I need the records below restated word for word, without their pictures.

[[ SUPPLIED ENTRIES, beginning ]]

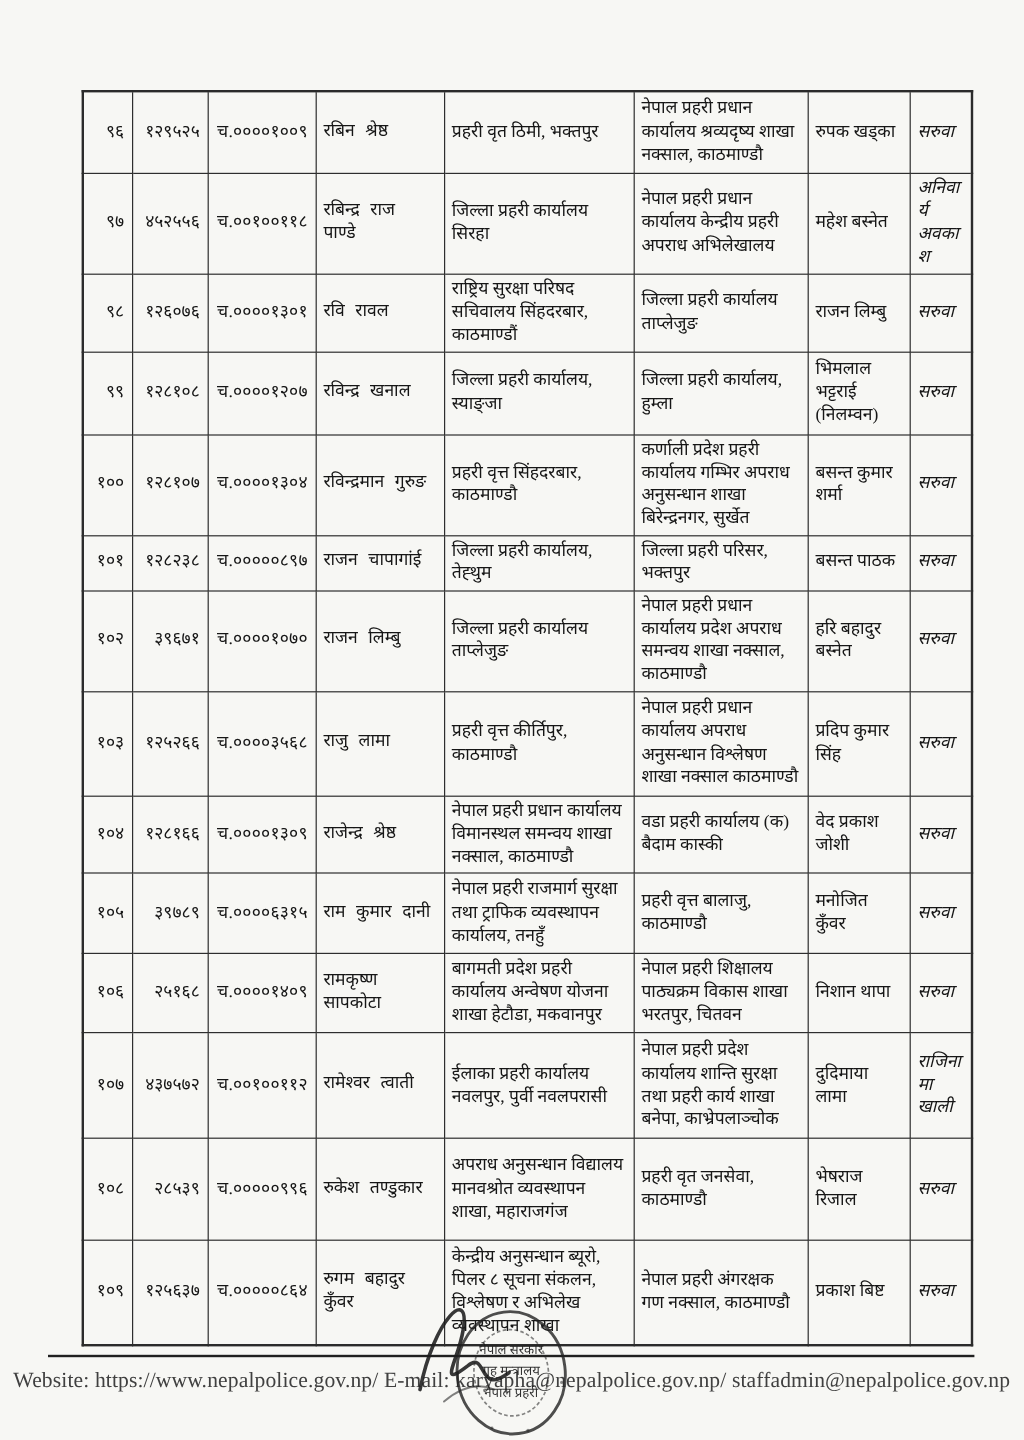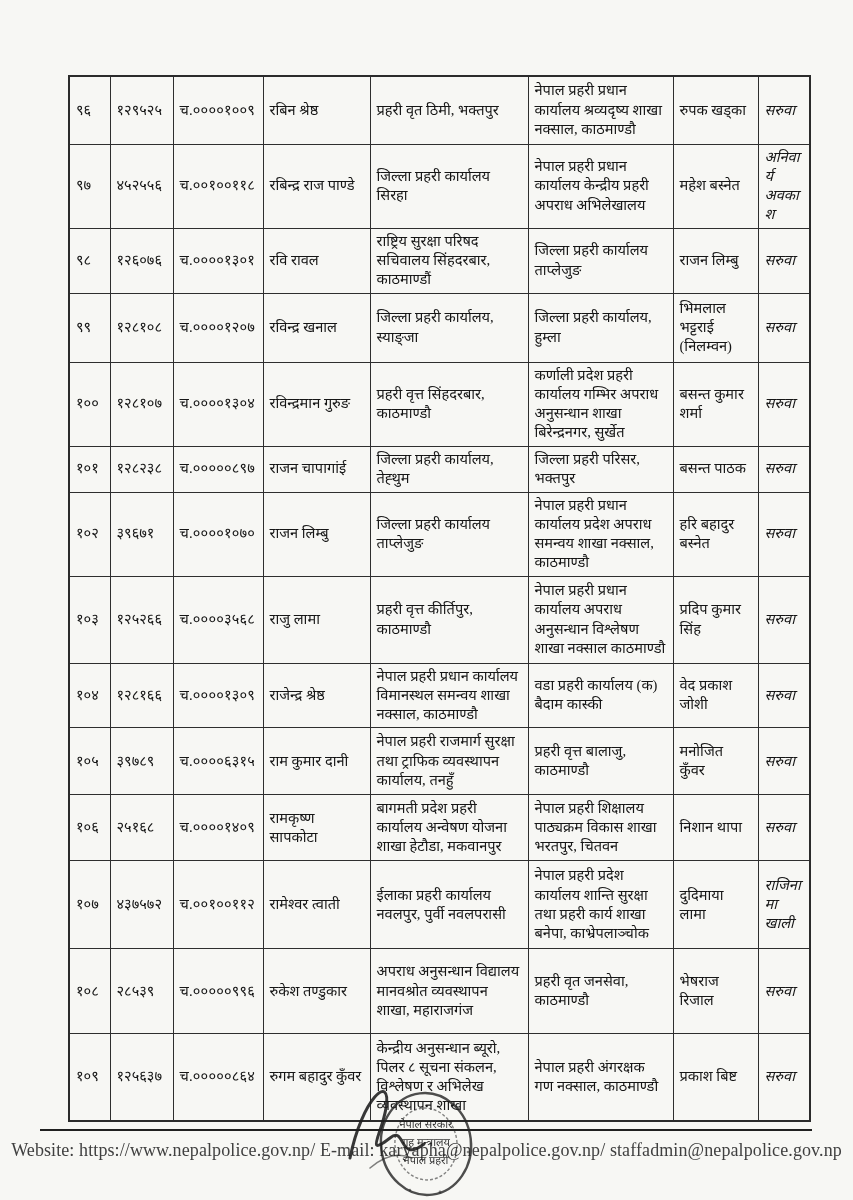"९६" td.col-sn, td.col-emp_no, td.col-id_no { text-align: left -> right }
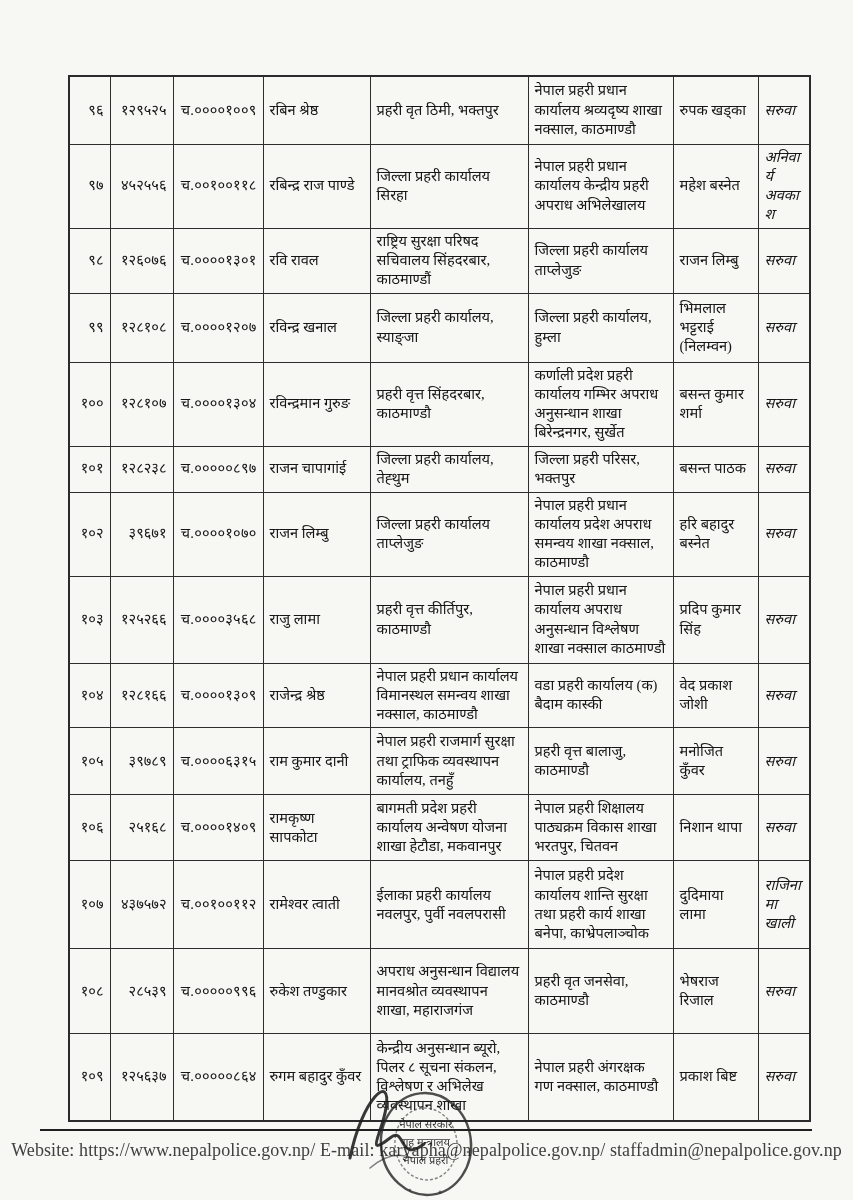"रबिन श्रेष्ठ" td.col-name { font-family: none -> Liberation Mono, monospace }
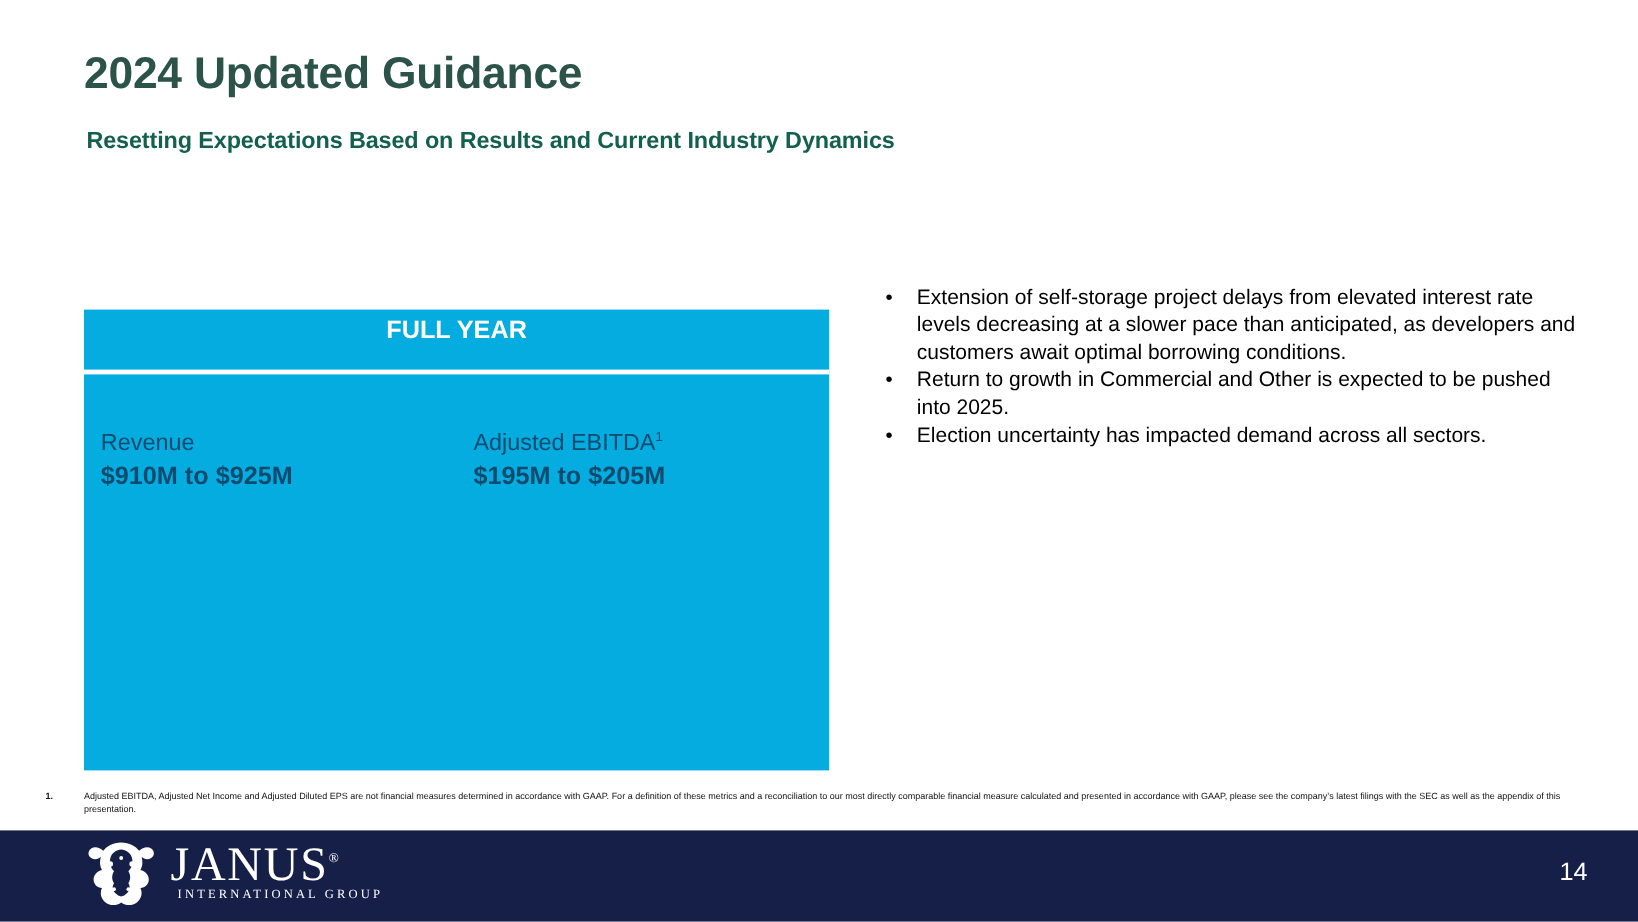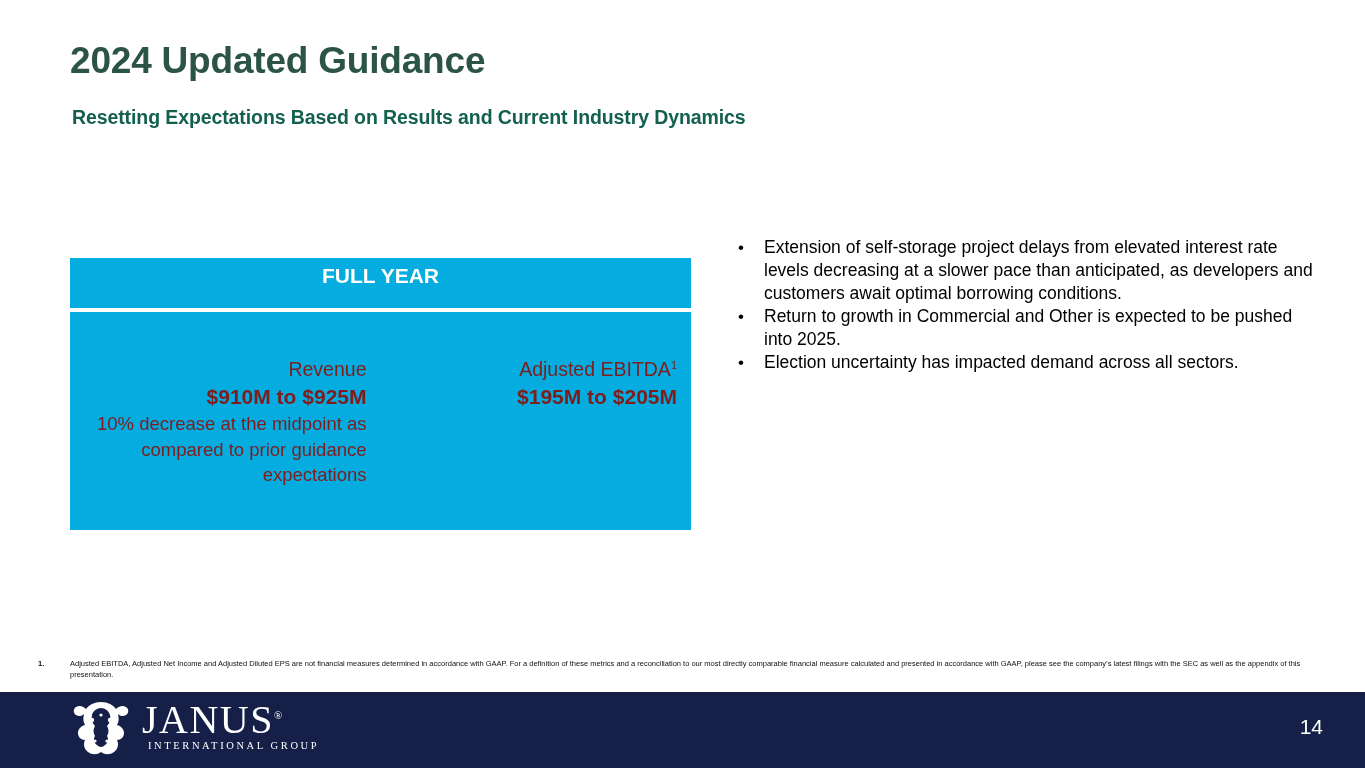"FULL YEAR" #guidance-box { height: 272px -> 384px }
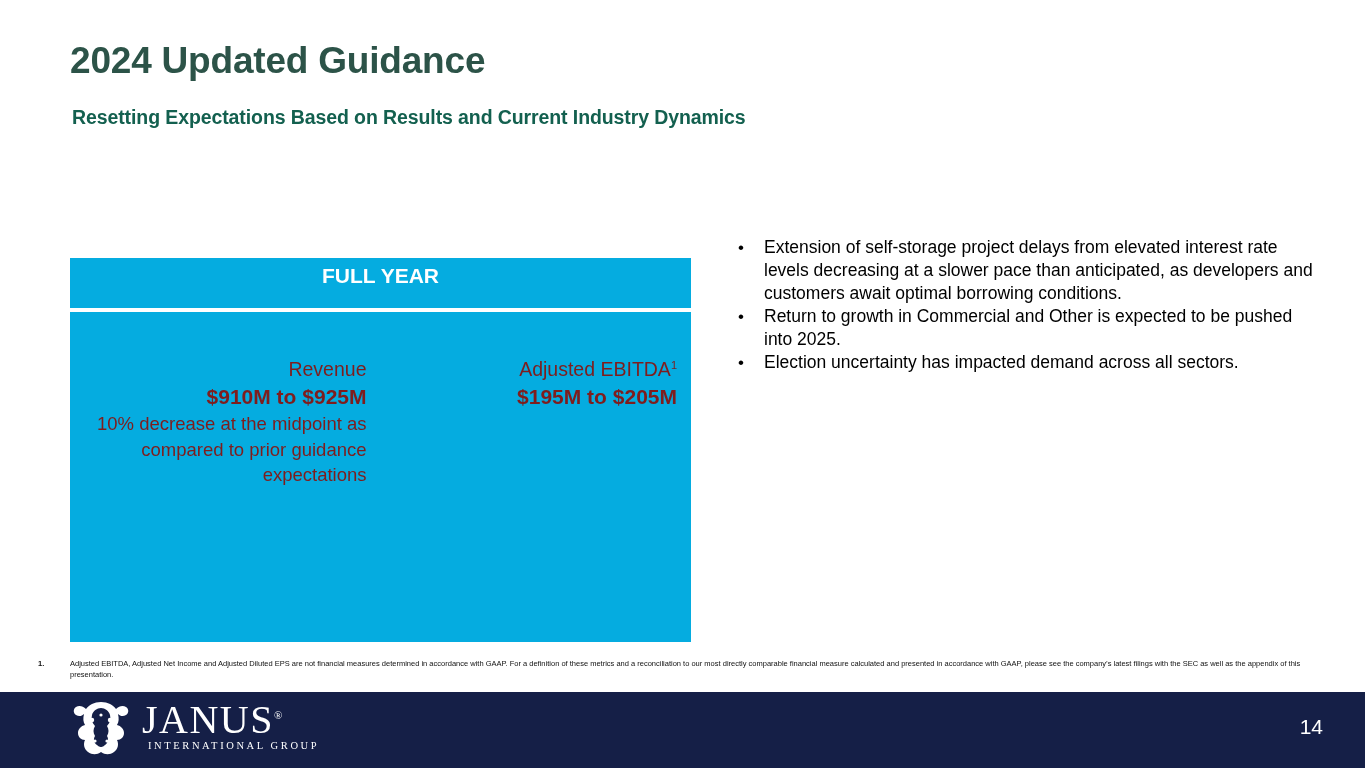"Revenue" .gb-col { color: #7f1d1d -> #0c4a6e; text-align: right -> left }
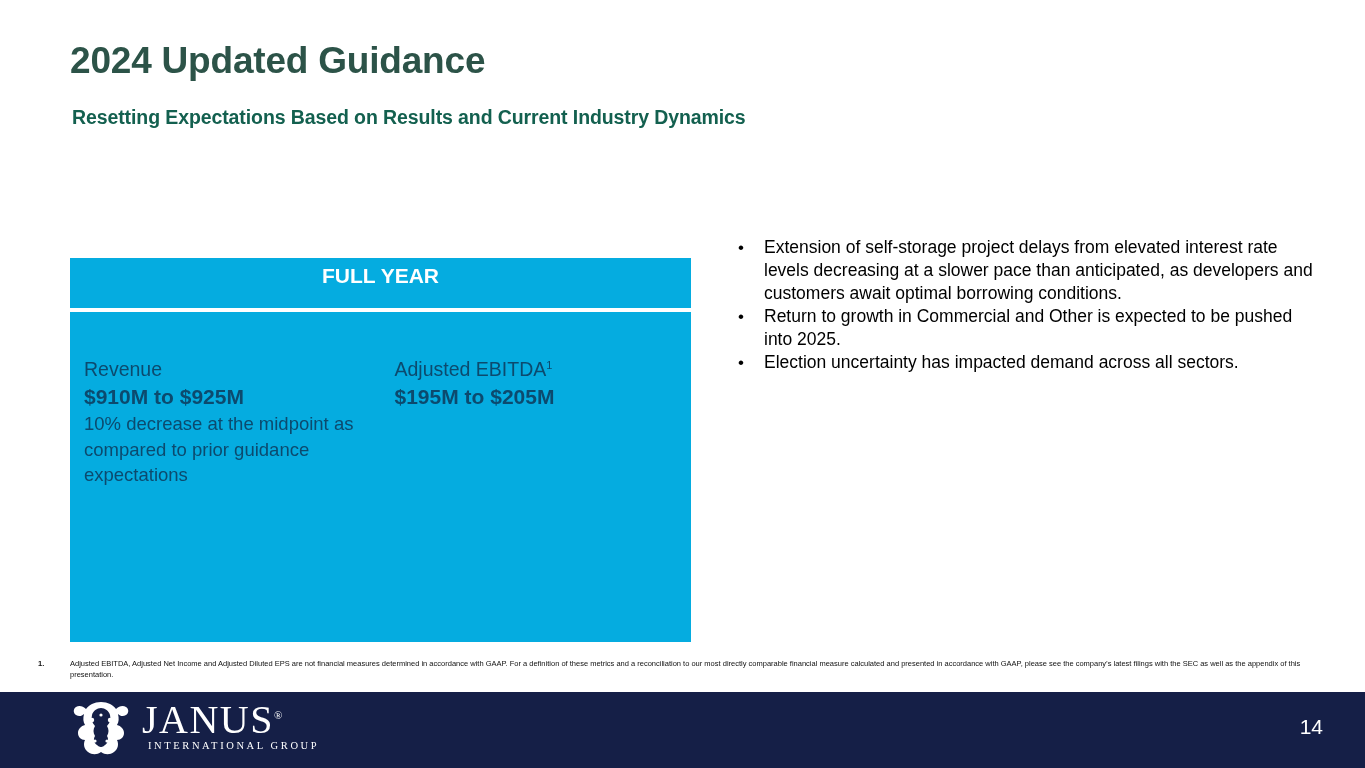"10% decrease at the midpoint" div.gb-col-note { html: <div>10% decrease at the midpoint as compared to prior guidance expectations</div> -> none }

[[ SUPPLIED ENTRIES, end ]]

**EXERCISE RESULT:**
"९६" td.col-sn, td.col-emp_no, td.col-id_no { text-align: left -> right }
"रबिन श्रेष्ठ" td.col-name { font-family: none -> Liberation Mono, monospace }
"FULL YEAR" #guidance-box { height: 272px -> 384px }
"Revenue" .gb-col { color: #7f1d1d -> #0c4a6e; text-align: right -> left }
"10% decrease at the midpoint" div.gb-col-note { html: <div>10% decrease at the midpoint as compared to prior guidance expectations</div> -> none }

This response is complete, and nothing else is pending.